Furthermore, the surgical microscope may include a stand for holding the microscope head. The microscope head can be mechanically attached to the stand and in particular form an end effector of the stand. In this context, the stand may be configured such that it allows a movement of the microscope head in space, in particular with at least one degree of freedom, typically with six degrees of freedom, wherein a degree of freedom may be a translational or a rotational degree of freedom. A translational movement and a rotational movement, and also the corresponding degrees of freedom, can refer to a reference coordinate system. A vertical axis (z-axis) of this reference coordinate system can be oriented parallel to the gravitational force, and the corresponding vertical direction (axis direction) can be oriented counter to the gravitational force. Alternatively, the vertical axis may be oriented parallel to an optical axis of the surgical microscope, which may be an optical axis of the objective, and the corresponding vertical direction may be oriented away from the surgical microscope to an object space. A longitudinal axis (x-axis) and a transverse axis (y-axis) of the reference coordinate system may in this context span a plane that is oriented perpendicularly to the vertical axis. Furthermore, the longitudinal axis and the transverse axis may also be oriented orthogonal to each other. The longitudinal and transverse directions (axis directions) can be oriented in such a way that the axes form a Cartesian coordinate system.

The surgical microscope, in particular the stand, includes at least one drive device for moving the surgical microscope, in particular the microscope head. Such a drive device may be a servo motor, for example. Of course, the stand may also include means for transmitting forces/torques, for example gear units. Furthermore, the surgical microscope may include means for controlling the movement. Using the means of control, for example, a user can control the at least one drive device in such a way that the surgical microscope performs a desired movement in space. Thereby, the surgical microscope can be positioned, e.g., in a specified target pose in space, wherein the pose designates a position and/or orientation of the microscope head.

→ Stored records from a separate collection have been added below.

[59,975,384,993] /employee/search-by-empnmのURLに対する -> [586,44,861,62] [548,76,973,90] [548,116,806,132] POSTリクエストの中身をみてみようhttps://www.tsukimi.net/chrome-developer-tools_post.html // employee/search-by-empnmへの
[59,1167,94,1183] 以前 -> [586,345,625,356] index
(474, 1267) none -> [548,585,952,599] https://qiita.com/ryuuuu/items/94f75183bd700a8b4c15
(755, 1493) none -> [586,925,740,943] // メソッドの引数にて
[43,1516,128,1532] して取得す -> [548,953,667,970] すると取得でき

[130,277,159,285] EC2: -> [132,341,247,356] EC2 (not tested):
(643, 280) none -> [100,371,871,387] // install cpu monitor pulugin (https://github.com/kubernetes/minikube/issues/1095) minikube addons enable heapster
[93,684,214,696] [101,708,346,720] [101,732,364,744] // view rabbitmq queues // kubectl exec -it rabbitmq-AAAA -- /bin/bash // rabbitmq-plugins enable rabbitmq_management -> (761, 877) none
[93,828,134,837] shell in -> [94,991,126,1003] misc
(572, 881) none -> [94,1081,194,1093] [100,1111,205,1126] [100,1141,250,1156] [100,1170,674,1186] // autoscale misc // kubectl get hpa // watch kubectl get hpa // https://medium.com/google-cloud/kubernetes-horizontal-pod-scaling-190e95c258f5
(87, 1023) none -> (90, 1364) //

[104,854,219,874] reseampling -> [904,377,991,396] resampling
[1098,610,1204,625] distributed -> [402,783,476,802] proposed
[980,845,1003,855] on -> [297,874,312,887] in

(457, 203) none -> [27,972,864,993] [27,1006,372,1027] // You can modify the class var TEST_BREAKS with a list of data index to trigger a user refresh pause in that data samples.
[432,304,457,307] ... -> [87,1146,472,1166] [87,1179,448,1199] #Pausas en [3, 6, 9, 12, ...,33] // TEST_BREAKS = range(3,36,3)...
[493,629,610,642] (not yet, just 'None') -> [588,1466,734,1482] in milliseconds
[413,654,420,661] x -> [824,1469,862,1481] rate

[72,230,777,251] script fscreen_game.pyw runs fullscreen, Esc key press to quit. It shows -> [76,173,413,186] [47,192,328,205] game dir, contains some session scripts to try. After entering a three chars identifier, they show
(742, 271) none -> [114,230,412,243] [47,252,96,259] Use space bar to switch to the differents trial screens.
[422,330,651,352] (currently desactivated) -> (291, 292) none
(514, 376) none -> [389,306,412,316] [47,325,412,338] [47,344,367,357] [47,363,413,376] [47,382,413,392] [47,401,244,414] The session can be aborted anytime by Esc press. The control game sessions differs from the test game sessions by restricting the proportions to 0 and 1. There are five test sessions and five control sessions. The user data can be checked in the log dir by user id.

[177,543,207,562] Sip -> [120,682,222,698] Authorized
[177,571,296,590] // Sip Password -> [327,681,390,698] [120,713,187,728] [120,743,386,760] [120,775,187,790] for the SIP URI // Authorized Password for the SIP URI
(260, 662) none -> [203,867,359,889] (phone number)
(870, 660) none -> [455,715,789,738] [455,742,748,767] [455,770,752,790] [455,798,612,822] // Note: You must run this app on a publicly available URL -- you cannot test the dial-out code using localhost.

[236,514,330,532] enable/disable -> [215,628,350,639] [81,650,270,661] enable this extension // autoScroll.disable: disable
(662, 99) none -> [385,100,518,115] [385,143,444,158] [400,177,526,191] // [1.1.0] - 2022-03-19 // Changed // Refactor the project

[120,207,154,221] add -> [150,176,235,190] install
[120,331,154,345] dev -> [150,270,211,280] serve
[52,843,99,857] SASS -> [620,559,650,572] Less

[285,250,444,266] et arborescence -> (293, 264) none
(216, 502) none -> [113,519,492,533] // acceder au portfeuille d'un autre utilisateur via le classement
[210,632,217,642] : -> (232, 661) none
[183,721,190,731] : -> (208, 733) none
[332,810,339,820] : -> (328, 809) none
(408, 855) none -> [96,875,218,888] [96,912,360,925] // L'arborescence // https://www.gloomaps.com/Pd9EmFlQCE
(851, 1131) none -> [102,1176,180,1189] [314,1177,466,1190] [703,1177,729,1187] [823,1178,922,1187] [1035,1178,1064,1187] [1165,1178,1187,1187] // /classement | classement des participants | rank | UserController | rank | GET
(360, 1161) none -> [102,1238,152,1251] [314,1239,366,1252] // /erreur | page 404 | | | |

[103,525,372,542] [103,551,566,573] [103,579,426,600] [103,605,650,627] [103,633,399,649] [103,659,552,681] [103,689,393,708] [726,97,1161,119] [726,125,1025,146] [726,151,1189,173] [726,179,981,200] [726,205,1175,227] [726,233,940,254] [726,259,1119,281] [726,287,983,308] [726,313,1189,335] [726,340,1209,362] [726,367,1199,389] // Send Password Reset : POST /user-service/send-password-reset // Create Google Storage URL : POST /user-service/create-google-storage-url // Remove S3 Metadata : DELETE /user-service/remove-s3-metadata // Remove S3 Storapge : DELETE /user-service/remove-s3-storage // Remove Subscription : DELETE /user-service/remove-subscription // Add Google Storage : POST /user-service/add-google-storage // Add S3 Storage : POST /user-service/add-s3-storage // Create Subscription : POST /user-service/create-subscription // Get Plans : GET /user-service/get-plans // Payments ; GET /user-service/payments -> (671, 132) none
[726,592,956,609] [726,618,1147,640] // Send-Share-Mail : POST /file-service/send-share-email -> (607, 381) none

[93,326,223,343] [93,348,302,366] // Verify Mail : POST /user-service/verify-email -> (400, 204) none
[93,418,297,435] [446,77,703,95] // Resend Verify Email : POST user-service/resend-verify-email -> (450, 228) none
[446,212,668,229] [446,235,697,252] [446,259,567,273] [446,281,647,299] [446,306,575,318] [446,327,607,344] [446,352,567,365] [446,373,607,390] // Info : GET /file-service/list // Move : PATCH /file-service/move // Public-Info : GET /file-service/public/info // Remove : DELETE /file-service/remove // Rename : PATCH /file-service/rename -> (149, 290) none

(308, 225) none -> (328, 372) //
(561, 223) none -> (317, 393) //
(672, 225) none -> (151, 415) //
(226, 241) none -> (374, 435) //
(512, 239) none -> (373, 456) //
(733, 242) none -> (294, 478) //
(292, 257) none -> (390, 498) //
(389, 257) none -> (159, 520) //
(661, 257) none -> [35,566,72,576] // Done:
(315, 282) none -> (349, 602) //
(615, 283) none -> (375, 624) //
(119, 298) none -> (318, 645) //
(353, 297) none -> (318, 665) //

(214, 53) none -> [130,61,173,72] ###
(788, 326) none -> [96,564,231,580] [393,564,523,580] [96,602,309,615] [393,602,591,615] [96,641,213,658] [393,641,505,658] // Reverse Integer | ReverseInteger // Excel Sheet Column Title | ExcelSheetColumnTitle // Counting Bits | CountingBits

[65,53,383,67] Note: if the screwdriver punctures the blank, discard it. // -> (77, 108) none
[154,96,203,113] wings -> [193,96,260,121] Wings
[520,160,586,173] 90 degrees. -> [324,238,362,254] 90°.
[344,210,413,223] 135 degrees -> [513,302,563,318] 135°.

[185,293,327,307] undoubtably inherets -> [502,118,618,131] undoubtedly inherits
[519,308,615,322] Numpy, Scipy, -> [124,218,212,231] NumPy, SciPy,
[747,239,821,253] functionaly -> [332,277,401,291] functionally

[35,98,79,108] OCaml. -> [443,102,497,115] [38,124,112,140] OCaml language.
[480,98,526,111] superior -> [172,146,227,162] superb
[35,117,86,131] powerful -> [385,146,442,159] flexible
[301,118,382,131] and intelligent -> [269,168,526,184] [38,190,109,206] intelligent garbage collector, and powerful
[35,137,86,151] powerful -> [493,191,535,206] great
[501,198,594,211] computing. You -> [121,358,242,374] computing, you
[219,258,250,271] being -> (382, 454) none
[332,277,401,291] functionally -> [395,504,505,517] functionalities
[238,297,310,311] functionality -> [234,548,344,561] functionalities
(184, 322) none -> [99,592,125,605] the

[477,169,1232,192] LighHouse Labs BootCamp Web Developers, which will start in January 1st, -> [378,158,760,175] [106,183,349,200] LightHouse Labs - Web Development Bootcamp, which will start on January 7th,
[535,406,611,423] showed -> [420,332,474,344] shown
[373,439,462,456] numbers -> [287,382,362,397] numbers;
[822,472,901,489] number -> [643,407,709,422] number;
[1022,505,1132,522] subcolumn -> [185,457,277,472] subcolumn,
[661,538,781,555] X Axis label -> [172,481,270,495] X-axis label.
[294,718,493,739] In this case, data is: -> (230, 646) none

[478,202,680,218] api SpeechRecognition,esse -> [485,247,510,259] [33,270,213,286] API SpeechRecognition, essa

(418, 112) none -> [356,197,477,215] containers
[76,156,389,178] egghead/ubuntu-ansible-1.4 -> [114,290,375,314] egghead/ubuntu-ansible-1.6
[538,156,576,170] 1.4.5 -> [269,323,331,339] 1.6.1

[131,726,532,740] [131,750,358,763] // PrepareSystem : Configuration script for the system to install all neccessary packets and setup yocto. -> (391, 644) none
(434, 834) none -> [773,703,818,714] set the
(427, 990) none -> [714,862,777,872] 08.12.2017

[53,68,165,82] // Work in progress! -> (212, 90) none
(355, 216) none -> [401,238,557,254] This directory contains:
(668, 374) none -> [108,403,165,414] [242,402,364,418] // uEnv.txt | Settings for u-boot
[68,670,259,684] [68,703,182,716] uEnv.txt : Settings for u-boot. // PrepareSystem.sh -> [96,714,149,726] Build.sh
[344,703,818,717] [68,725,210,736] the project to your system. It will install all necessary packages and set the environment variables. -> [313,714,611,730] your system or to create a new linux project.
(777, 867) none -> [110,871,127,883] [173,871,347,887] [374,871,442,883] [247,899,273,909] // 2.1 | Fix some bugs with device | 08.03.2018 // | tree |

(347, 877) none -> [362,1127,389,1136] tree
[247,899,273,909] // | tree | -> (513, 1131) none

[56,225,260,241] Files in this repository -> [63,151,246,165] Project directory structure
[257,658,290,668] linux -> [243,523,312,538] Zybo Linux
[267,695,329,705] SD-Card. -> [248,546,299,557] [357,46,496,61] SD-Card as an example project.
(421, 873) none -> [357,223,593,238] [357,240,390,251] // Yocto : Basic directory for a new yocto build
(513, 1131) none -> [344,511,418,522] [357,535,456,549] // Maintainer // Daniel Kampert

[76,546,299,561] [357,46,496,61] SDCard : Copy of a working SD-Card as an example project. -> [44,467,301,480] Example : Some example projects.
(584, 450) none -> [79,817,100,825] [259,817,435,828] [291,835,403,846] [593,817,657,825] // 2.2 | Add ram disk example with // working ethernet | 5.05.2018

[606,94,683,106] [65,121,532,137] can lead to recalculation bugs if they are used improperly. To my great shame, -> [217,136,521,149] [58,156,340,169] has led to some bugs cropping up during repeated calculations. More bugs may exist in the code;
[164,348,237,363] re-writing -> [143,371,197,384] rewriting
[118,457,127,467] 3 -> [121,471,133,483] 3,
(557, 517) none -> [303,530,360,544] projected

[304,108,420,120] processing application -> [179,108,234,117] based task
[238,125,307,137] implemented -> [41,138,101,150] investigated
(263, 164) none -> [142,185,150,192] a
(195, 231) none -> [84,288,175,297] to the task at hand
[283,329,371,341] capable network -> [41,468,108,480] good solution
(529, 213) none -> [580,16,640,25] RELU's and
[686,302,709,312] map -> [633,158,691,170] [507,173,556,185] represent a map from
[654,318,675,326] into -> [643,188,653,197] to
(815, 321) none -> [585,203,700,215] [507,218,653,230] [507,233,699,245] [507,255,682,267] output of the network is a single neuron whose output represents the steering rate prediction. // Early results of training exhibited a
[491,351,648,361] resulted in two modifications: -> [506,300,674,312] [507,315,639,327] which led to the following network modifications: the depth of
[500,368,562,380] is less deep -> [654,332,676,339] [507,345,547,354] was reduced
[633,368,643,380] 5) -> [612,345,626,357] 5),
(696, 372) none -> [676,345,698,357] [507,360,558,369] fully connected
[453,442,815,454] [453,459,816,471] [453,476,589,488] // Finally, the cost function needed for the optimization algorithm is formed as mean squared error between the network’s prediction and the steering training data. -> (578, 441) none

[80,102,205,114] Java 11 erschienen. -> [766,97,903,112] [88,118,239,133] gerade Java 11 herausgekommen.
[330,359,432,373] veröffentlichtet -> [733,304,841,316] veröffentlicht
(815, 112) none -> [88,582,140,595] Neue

A movement can also be controlled with a desired manner of movement, e.g., a desired direction of movement. The means of control can be configured for haptic actuation by a user/surgeon. However, this is not mandatory. Alternatively, the means can, for example, enable voice control.

The surgical microscope further includes at least one operating element. The operating element is a means for controlling the movement. The operating element may be configured for manual operation by a user, i.e., for haptic actuation. An actuation can be carried out, for example, by pressing, displacing, or rotation. As an example, and without restriction, the operating element may be configured as a joystick or as a switch, in particular as a toggle or rocker switch.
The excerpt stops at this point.